Due to our nature of being an aspiring VFX and animation industry for the Latin 
population (a huge market) here from Colombia, South America; the alternative 
softwre, for cost sake and functionality, is Blender. 


This littel rebel of an idea promotes innovation and flexibility. People are 
working on Ice like nodal flexibility and incorporation, it has sculpting like 
mudbox, compositing nodes as powerful as SI's and as capable as Nukes, video 
editing (in a 3D package?!), and tools that come standard to Maya, Max, and SI. 
Yes, it's not there yet, but it's future is by the users for the users. It's 
open, and developing fast. Each release has hundreds, yes hundreds, of bug 
fixes and cool new features. Not to mention it runs a gpu+cpu hybrid render 
engine already included from the get go. And it has the flexibility for 
developers to grow it, an open SDK. 


This is very attractive here. And free, and hopefully always free. 

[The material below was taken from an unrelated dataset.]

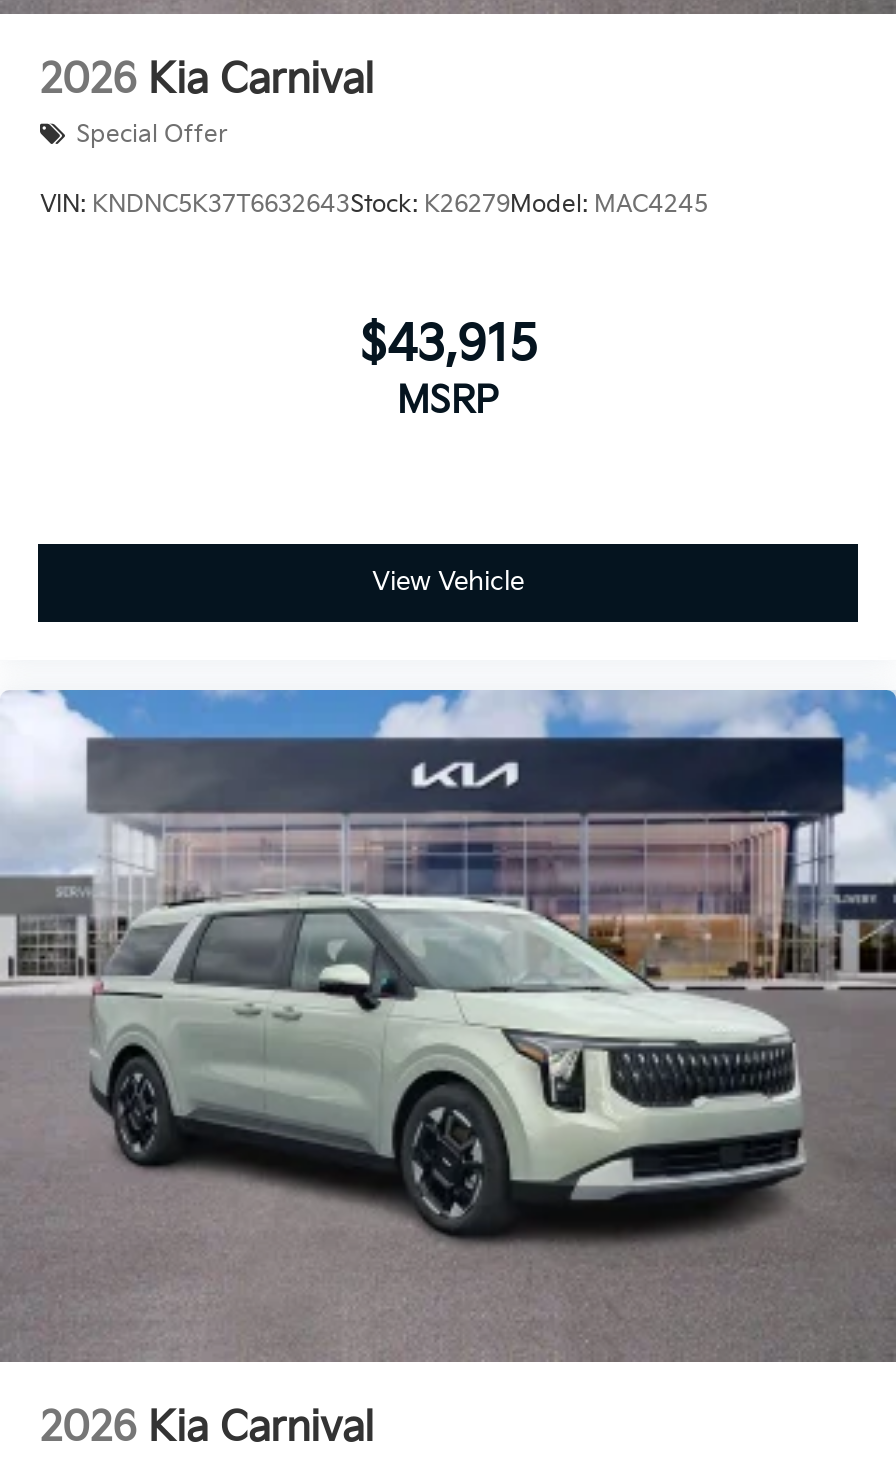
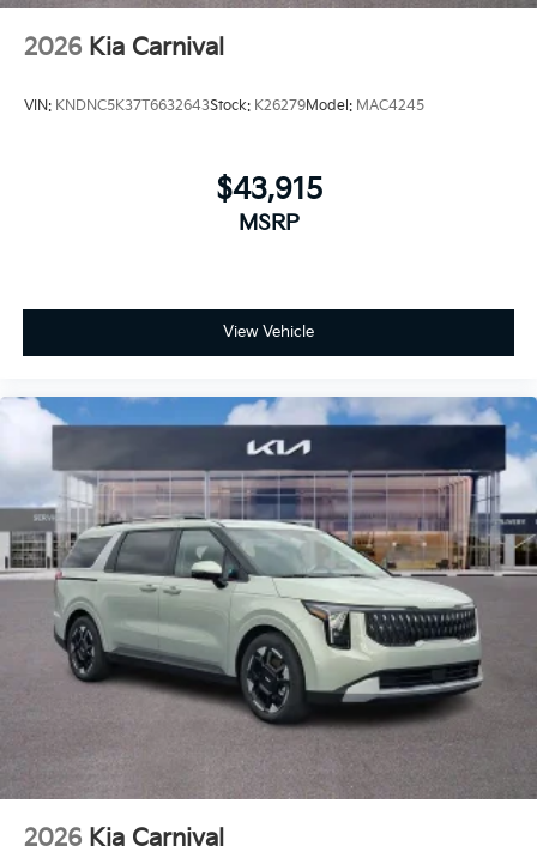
[76,120,228,150] Special Offer -> none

Being in South America, our production budget is not capable of what Autodesk 
offers at most times, especially at startup; and I have to say that here, 
piracy is prevalent in this industry for nearly all of this continent. Not till 
the emerging studios and talent become successful can they afford to purchase 
legal seats from Autodesk. As a startup our product turnover and profits are 
small, every peso counts. Spending thousands of dollars that squashes our 
currency on what Autodesk or any other software package is offereing sometimes 
is not viable if we wish to grow or re-invest in more staff and better 
products; as we can only, more often than not, only cover costs with Autodesk 
current marketting model and their most popular toolset and expensive pipeline. 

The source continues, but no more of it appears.